● **What to do**
Quote the entries word for word. Omit the pictures.

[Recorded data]
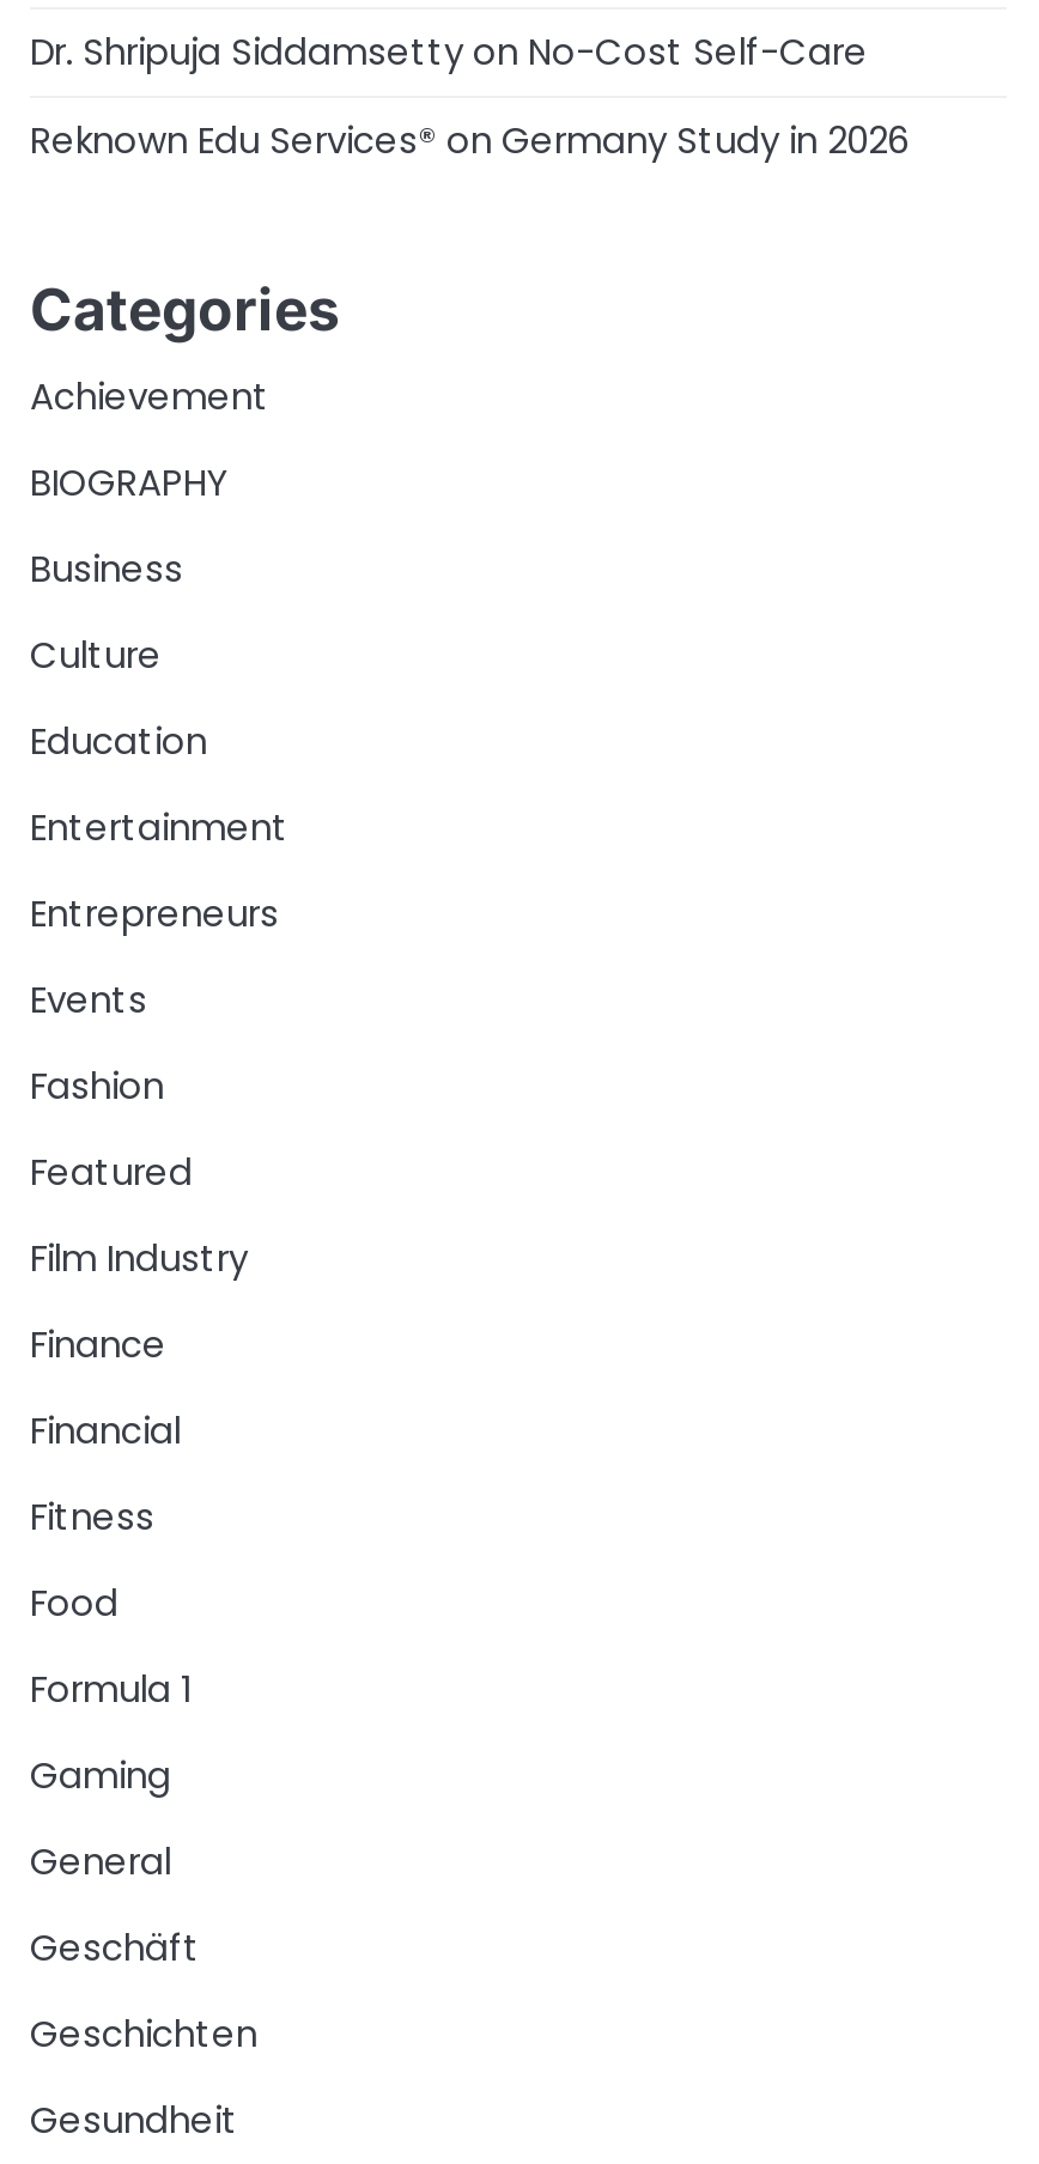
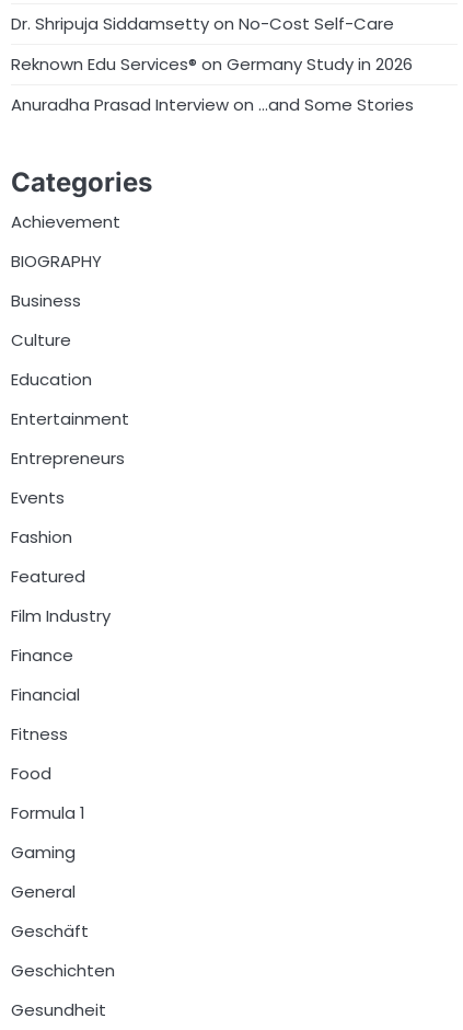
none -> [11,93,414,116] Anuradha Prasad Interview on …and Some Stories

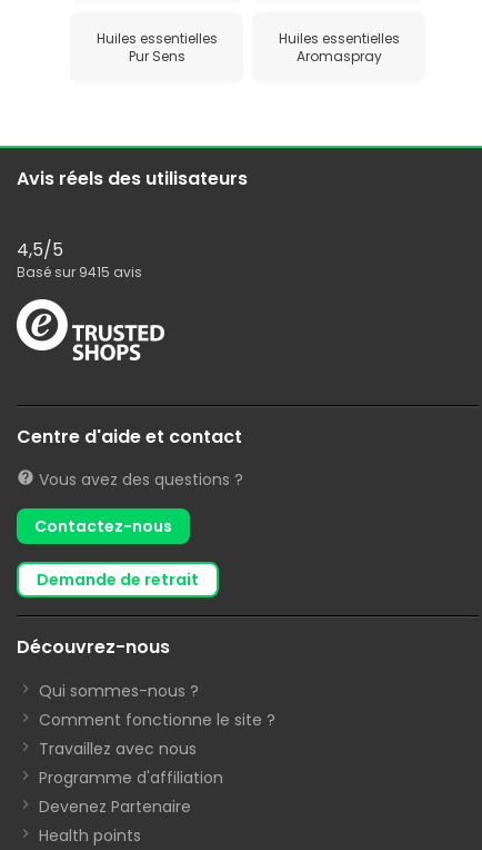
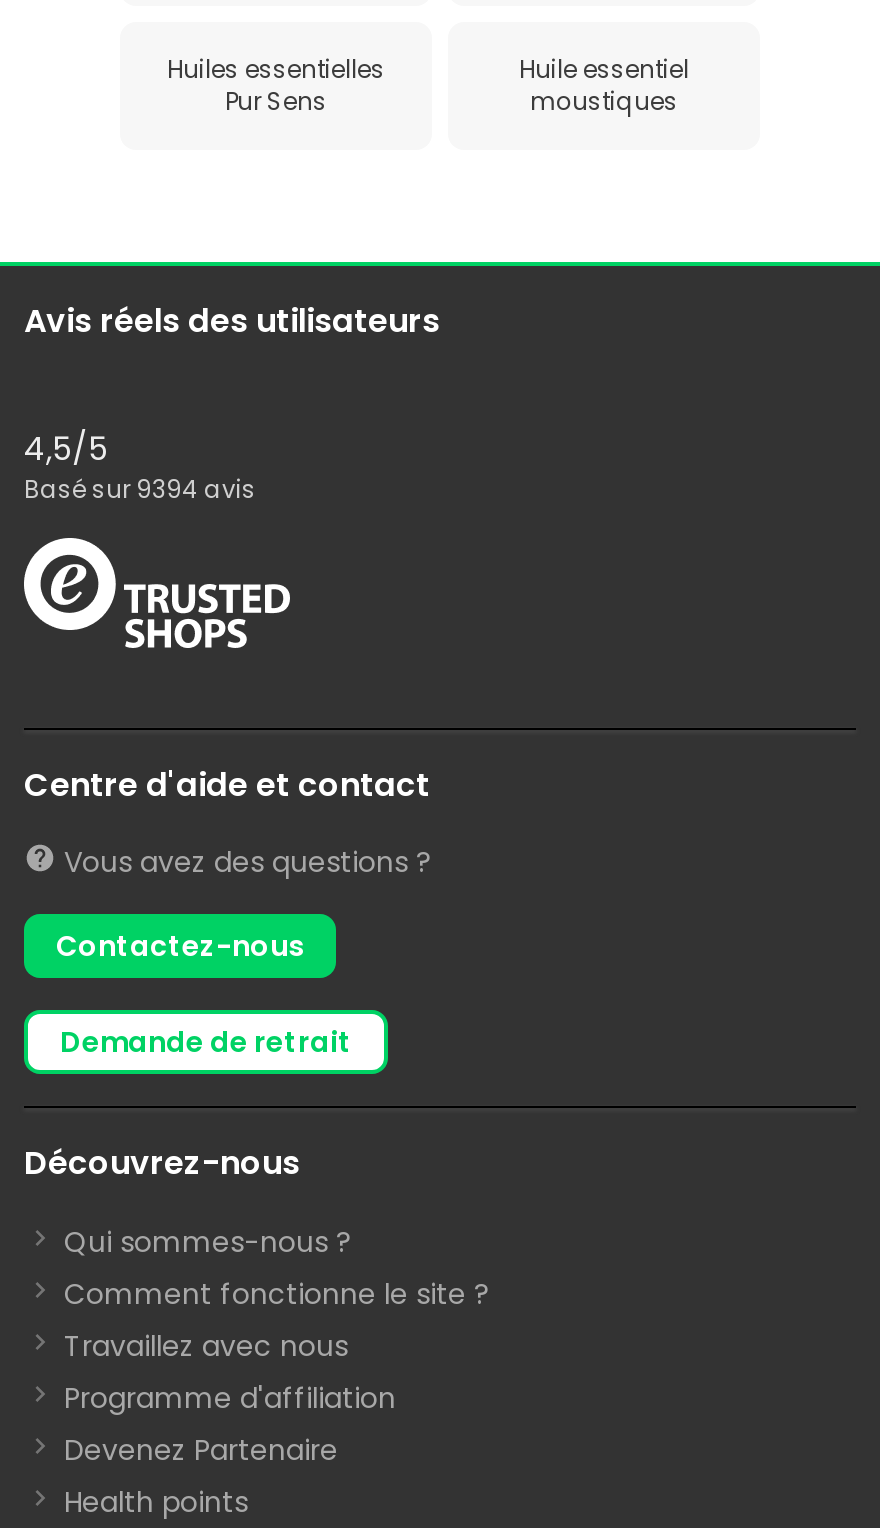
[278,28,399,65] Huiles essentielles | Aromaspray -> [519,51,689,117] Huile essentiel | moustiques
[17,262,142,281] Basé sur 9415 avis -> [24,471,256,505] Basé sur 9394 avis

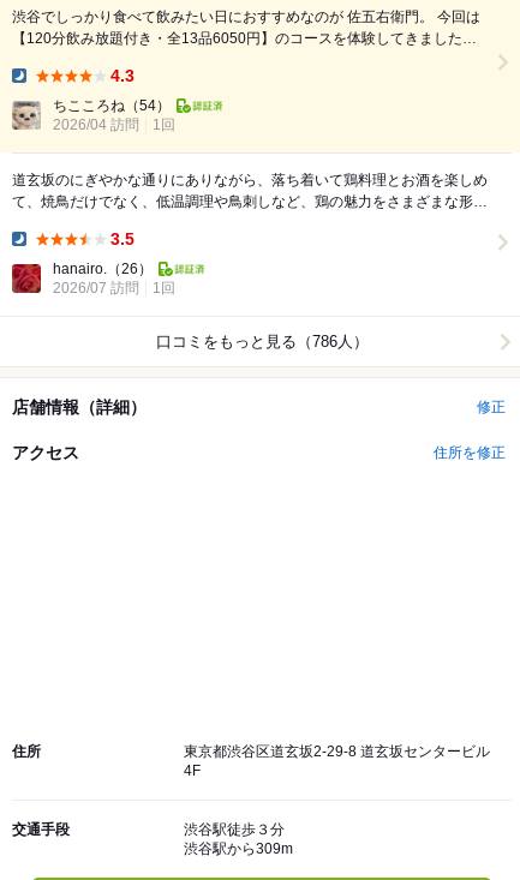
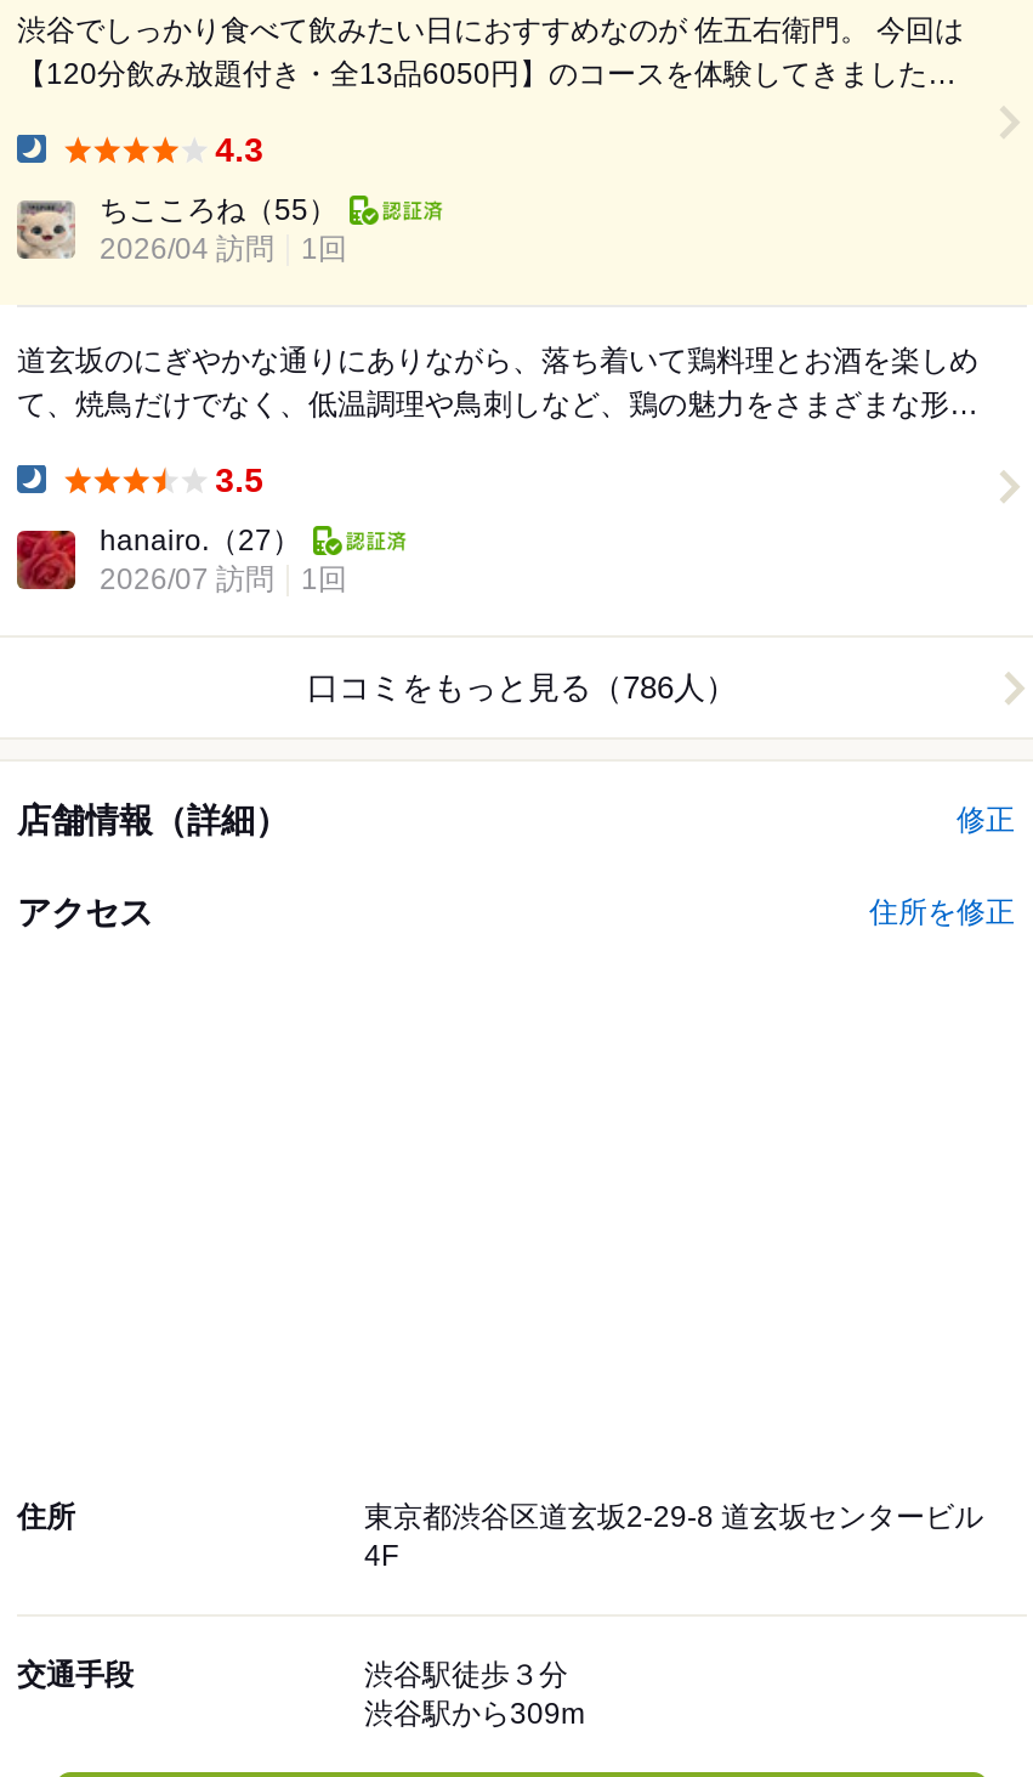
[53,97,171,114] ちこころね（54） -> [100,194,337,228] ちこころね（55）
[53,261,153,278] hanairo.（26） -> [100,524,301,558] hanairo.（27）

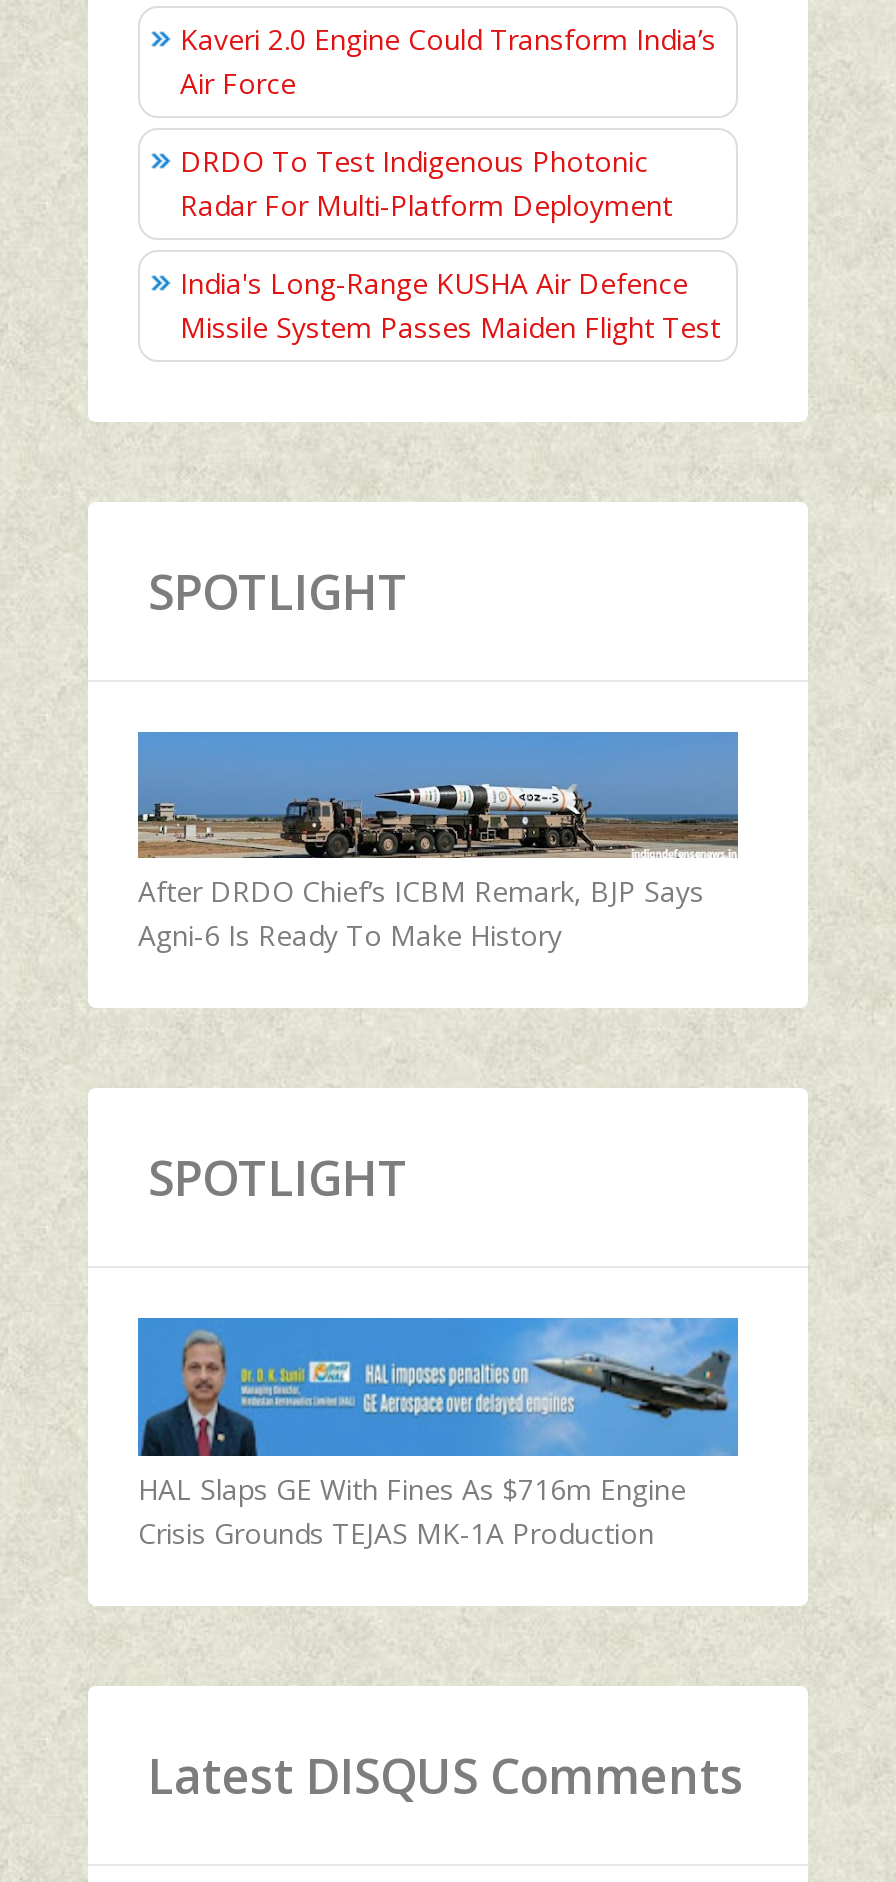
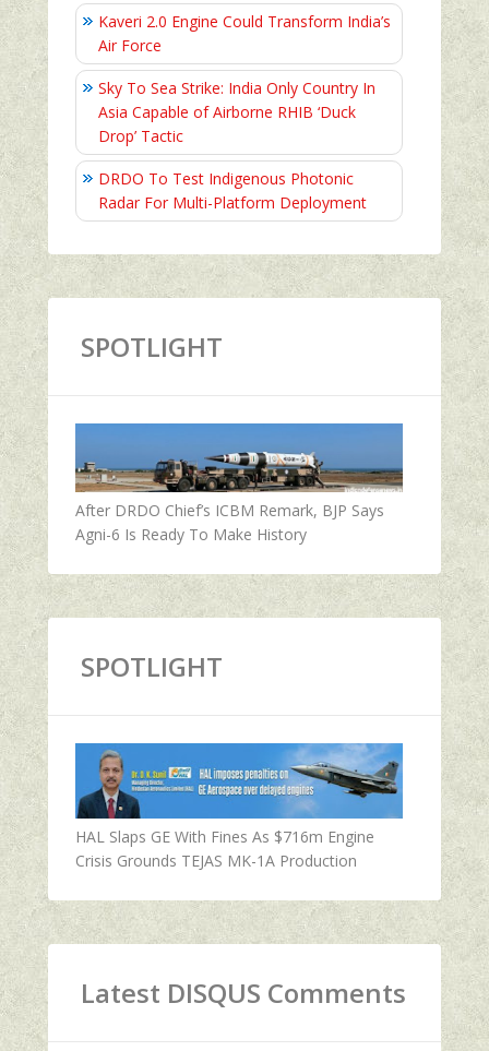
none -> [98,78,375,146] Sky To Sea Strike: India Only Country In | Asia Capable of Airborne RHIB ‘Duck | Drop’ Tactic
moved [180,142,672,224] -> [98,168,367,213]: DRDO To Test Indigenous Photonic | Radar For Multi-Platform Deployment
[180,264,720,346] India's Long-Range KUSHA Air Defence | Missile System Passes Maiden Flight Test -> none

● **Response**
none -> [11,93,414,116] Anuradha Prasad Interview on …and Some Stories

[278,28,399,65] Huiles essentielles | Aromaspray -> [519,51,689,117] Huile essentiel | moustiques
[17,262,142,281] Basé sur 9415 avis -> [24,471,256,505] Basé sur 9394 avis

[53,97,171,114] ちこころね（54） -> [100,194,337,228] ちこころね（55）
[53,261,153,278] hanairo.（26） -> [100,524,301,558] hanairo.（27）

none -> [98,78,375,146] Sky To Sea Strike: India Only Country In | Asia Capable of Airborne RHIB ‘Duck | Drop’ Tactic
moved [180,142,672,224] -> [98,168,367,213]: DRDO To Test Indigenous Photonic | Radar For Multi-Platform Deployment
[180,264,720,346] India's Long-Range KUSHA Air Defence | Missile System Passes Maiden Flight Test -> none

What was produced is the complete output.